I recommend that you email your picture to [email protected] and ask them. It doesn't look beyond parallel but I don't know if the L brackets would fit over those pieces on your limb tips. 

NC


----------



## Red Cabomba (May 3, 2012)

I'd be very interested in whatever answer Prototech would give. Mission Riot cam axles are mounted exactly the same way.


----------



## moving_target (Jun 24, 2012)

Got the same situation. Did it work?


----------



## JTank70 (May 18, 2014)

I emailed Protech about using the Bowmaster on my Blaze (same limb tips).
He said it would work with the "L-Brackets" of the standard size.
The standard size are labled as 3/4" wide.
With the orange bushing rings in the way I thought the regulars would be too narrow.
I ordered the Bowmaster with the "wide" L-brackets. They work with a little room to spare.
The regulars may have worked. I am not sure, but the wides are doing fine for me.
The L-Brackets sit on the limb tips at a bit of a weird angle, but I have pressed my bow with them over a dozen times now with no issues.
I am careful to check before pressing and re-check during pressing and un-pressing to be sure that the brackets are centered, and onto the limb tips as far as possible.
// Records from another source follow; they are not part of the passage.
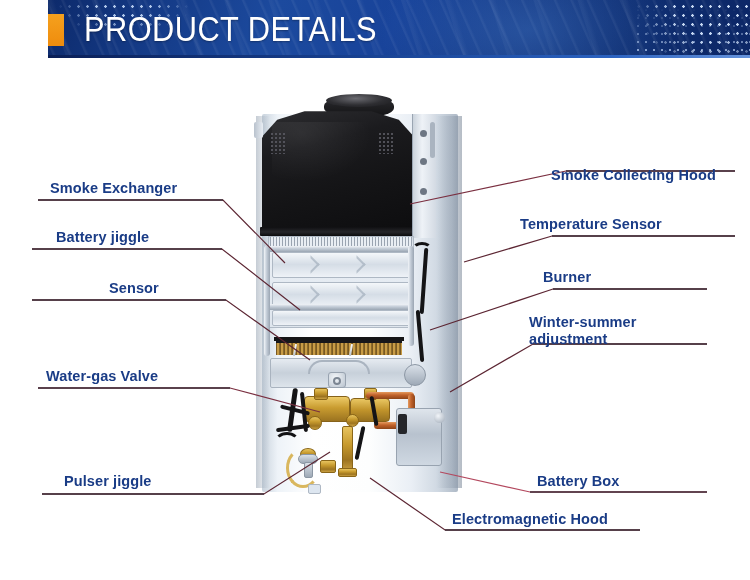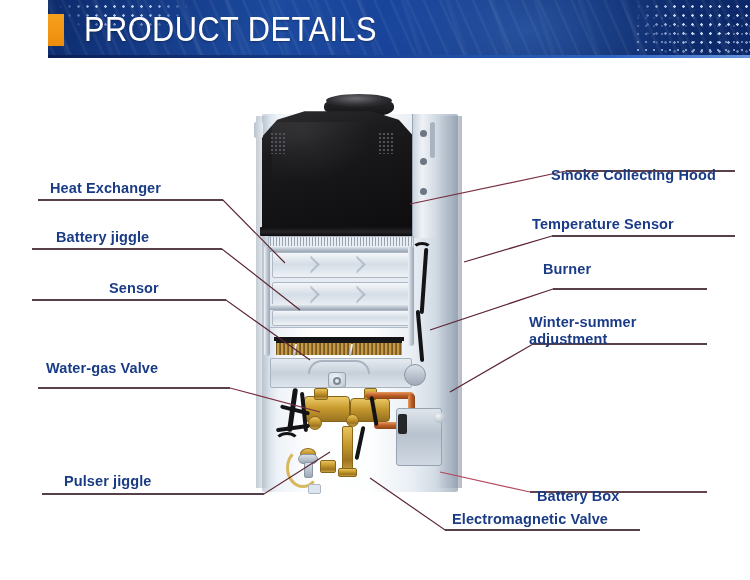--- a/index.html
+++ b/index.html
@@ -456,7 +456,7 @@
   <line x1="445" y1="530" x2="640" y2="530" stroke="#3a2430" stroke-width="1.4"></line>
 </svg>
 
-<div class="label" style="left:50px;  top:180px">Heat Exchanger</div>
+<div class="label" style="left:50px;  top:180px">Smoke Exchanger</div>
 <div class="label" style="left:56px;  top:229px">Battery jiggle</div>
 <div class="label" style="left:109px; top:280px">Sensor</div>
 <div class="label" style="left:46px;  top:360px">Water-gas Valve</div>

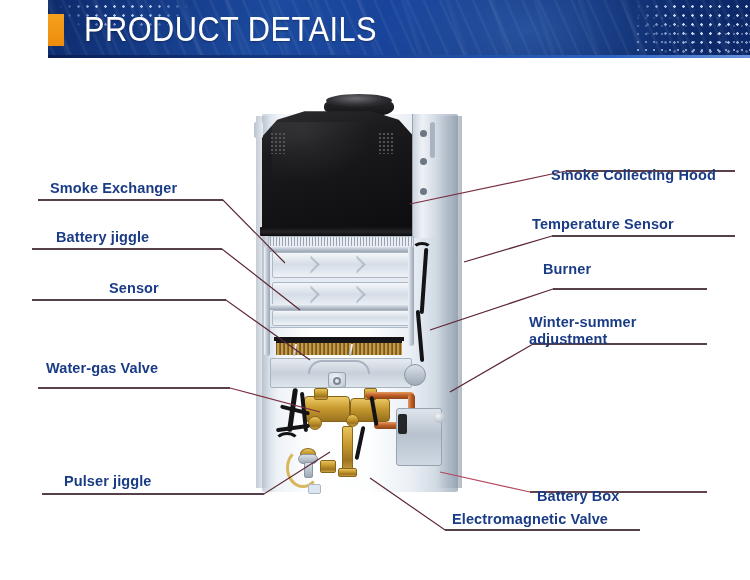--- a/index.html
+++ b/index.html
@@ -463,7 +463,7 @@
 <div class="label" style="left:64px;  top:473px">Pulser jiggle</div>
 
 <div class="label" style="left:551px; top:167px">Smoke Collecting Hood</div>
-<div class="label" style="left:532px; top:216px">Temperature Sensor</div>
+<div class="label" style="left:520px; top:216px">Temperature Sensor</div>
 <div class="label" style="left:543px; top:261px">Burner</div>
 <div class="label two-line" style="left:529px; top:314px; width:140px">Winter-summer adjustment</div>
 <div class="label" style="left:537px; top:488px">Battery Box</div>

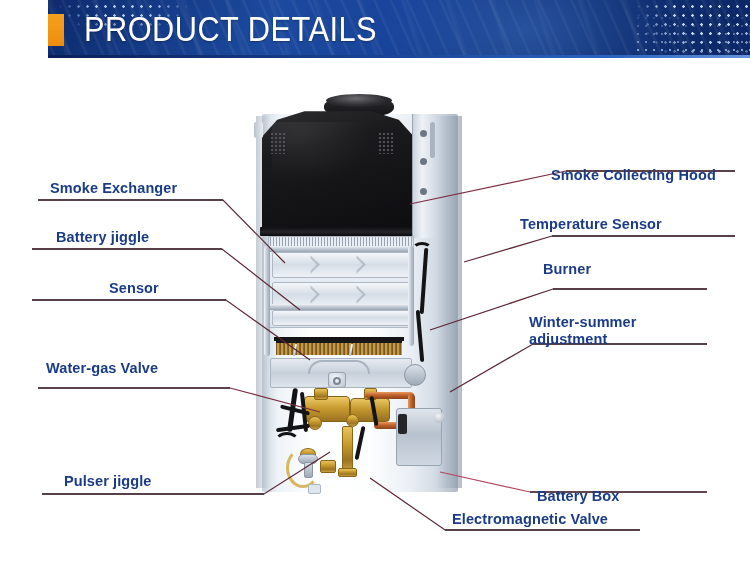--- a/index.html
+++ b/index.html
@@ -464,7 +464,7 @@
 
 <div class="label" style="left:551px; top:167px">Smoke Collecting Hood</div>
 <div class="label" style="left:520px; top:216px">Temperature Sensor</div>
-<div class="label" style="left:543px; top:261px">Burner</div>
+<div class="label" style="left:543px; top:269px">Burner</div>
 <div class="label two-line" style="left:529px; top:314px; width:140px">Winter-summer adjustment</div>
 <div class="label" style="left:537px; top:488px">Battery Box</div>
 <div class="label" style="left:452px; top:511px">Electromagnetic Valve</div>

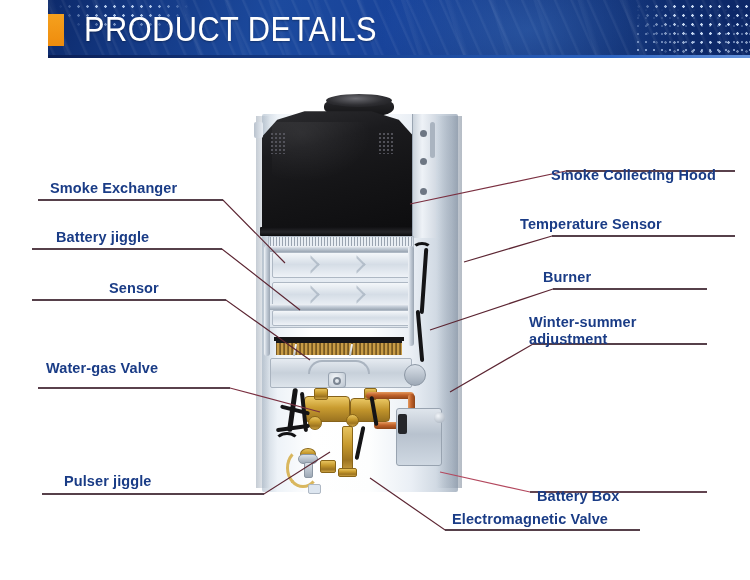--- a/index.html
+++ b/index.html
@@ -459,7 +459,7 @@
 <div class="label" style="left:50px;  top:180px">Smoke Exchanger</div>
 <div class="label" style="left:56px;  top:229px">Battery jiggle</div>
 <div class="label" style="left:109px; top:280px">Sensor</div>
-<div class="label" style="left:46px;  top:360px">Water-gas Valve</div>
+<div class="label" style="left:46px;  top:368px">Water-gas Valve</div>
 <div class="label" style="left:64px;  top:473px">Pulser jiggle</div>
 
 <div class="label" style="left:551px; top:167px">Smoke Collecting Hood</div>

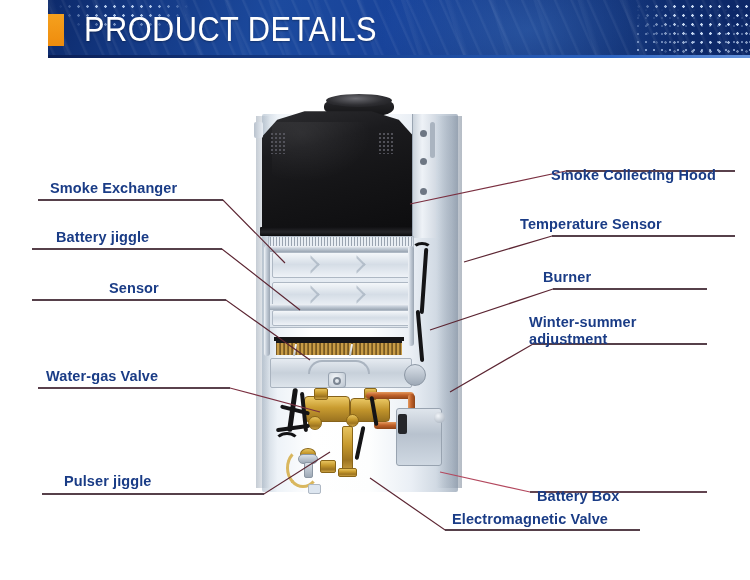--- a/index.html
+++ b/index.html
@@ -466,7 +466,7 @@
 <div class="label" style="left:520px; top:216px">Temperature Sensor</div>
 <div class="label" style="left:543px; top:269px">Burner</div>
 <div class="label two-line" style="left:529px; top:314px; width:140px">Winter-summer adjustment</div>
-<div class="label" style="left:537px; top:488px">Battery Box</div>
+<div class="label" style="left:537px; top:473px">Battery Box</div>
 <div class="label" style="left:452px; top:511px">Electromagnetic Valve</div>
 
 </body></html>

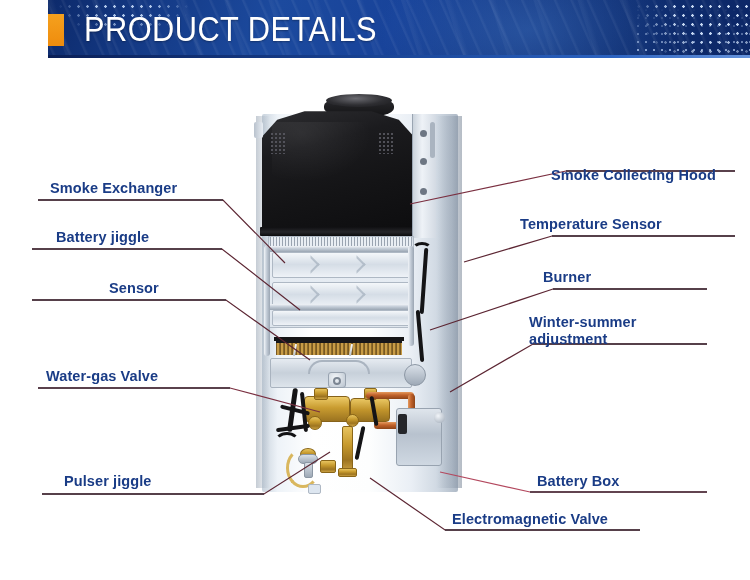--- a/index.html
+++ b/index.html
@@ -467,6 +467,6 @@
 <div class="label" style="left:543px; top:269px">Burner</div>
 <div class="label two-line" style="left:529px; top:314px; width:140px">Winter-summer adjustment</div>
 <div class="label" style="left:537px; top:473px">Battery Box</div>
-<div class="label" style="left:452px; top:511px">Electromagnetic Valve</div>
+<div class="label" style="left:452px; top:511px">Electromagnetic Hood</div>
 
 </body></html>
Here is a couple pics for you.

JT


----------



## moving_target (Jun 24, 2012)

JTank70 is right

For the mission ballistic bow you definitely need the "wide" *1 1/8" Split Limb L Brackets* , because of the AVS Cam system (orange bushing rings for the buss cables).

I emailed Prototechind and they confirmed the 1 1/8" is the right choice. 

I post a pic when my L Brackets arrive.


----------